Find the string "value" in the records and copy each line where it occurs.
--- PROVIDED MATERIAL ---
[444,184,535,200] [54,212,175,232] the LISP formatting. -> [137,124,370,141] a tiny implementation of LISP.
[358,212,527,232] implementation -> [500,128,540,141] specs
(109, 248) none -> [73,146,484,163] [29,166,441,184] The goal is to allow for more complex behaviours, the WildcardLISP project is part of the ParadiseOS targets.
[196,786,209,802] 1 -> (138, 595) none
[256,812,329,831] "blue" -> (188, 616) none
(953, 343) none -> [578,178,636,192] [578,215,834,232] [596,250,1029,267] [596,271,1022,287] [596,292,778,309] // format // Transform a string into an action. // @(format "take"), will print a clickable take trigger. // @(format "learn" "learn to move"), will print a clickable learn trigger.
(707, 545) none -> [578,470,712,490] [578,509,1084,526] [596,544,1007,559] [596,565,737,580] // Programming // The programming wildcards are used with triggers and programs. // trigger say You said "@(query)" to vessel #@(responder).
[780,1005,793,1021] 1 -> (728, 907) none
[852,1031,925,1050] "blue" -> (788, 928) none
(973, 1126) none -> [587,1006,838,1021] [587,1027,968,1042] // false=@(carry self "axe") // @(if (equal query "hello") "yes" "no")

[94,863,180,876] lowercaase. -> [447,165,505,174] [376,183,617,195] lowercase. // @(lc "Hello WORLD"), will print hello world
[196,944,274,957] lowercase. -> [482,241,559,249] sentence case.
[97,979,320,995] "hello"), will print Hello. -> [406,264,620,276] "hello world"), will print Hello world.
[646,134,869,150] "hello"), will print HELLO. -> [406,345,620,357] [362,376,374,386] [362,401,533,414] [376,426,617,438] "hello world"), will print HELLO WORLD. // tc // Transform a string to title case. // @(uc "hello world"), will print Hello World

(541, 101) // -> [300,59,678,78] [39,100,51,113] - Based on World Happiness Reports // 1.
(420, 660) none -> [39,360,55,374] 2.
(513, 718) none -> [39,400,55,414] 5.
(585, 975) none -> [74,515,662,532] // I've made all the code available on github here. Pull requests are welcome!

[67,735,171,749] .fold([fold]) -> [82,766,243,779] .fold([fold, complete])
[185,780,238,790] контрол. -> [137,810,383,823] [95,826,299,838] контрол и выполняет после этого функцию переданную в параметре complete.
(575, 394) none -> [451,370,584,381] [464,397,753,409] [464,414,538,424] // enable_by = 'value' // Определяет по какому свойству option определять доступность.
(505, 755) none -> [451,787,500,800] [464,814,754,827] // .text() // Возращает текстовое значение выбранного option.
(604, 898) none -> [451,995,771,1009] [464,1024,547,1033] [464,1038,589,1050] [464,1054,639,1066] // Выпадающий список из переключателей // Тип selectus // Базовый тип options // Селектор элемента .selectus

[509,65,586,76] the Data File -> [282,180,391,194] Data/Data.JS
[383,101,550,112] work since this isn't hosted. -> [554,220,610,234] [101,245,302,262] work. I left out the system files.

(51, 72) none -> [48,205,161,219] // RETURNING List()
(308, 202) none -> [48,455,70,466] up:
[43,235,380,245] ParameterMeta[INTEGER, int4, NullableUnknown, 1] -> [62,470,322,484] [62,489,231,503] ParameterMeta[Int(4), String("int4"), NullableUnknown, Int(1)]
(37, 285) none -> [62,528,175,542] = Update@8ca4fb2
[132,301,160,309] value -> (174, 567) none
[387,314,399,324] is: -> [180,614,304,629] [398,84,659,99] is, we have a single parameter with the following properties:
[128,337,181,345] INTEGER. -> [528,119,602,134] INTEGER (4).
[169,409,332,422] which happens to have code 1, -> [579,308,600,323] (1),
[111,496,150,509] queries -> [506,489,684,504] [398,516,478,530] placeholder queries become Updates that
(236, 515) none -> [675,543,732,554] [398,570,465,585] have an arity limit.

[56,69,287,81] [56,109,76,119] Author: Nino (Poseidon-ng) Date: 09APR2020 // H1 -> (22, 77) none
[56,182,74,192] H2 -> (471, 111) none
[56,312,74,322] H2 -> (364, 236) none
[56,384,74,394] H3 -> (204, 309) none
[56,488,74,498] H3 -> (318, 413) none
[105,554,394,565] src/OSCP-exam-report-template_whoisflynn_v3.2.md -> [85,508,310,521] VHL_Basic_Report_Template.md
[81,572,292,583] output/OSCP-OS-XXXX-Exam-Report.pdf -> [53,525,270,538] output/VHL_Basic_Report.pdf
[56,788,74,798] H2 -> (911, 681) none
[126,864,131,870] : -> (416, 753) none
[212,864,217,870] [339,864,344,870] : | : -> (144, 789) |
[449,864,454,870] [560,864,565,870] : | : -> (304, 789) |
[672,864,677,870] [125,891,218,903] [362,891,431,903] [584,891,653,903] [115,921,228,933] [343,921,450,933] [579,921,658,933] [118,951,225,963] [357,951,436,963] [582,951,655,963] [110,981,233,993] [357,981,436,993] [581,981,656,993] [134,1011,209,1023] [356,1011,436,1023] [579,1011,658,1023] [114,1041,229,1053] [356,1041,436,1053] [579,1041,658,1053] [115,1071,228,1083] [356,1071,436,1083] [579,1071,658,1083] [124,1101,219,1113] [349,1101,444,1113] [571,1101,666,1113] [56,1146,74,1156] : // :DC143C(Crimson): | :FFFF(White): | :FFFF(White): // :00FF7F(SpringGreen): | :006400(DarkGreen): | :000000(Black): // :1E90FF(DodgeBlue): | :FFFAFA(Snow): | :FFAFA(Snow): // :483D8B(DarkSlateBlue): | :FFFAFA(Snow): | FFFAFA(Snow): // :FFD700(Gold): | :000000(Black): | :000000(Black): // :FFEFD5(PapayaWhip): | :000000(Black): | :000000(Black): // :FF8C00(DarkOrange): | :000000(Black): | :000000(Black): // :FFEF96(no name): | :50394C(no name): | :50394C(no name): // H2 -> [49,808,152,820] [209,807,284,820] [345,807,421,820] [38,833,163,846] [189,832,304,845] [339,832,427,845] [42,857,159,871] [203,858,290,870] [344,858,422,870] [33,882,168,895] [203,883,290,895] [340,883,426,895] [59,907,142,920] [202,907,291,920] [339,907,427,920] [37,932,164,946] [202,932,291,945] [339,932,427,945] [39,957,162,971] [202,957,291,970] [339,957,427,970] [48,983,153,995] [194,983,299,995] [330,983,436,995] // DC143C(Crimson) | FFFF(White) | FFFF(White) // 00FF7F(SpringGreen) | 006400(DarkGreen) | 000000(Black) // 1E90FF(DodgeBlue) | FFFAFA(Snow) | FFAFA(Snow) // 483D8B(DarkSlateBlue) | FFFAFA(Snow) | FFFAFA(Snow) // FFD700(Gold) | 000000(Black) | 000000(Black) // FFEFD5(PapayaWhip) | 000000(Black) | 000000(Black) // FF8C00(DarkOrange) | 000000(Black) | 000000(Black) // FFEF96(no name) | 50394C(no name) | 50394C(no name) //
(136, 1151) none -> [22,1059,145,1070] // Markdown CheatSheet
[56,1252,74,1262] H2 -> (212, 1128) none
---
FINISHED EXERCISE ::
(575, 394) none -> [451,370,584,381] [464,397,753,409] [464,414,538,424] // enable_by = 'value' // Определяет по какому свойству option определять доступность.
[132,301,160,309] value -> (174, 567) none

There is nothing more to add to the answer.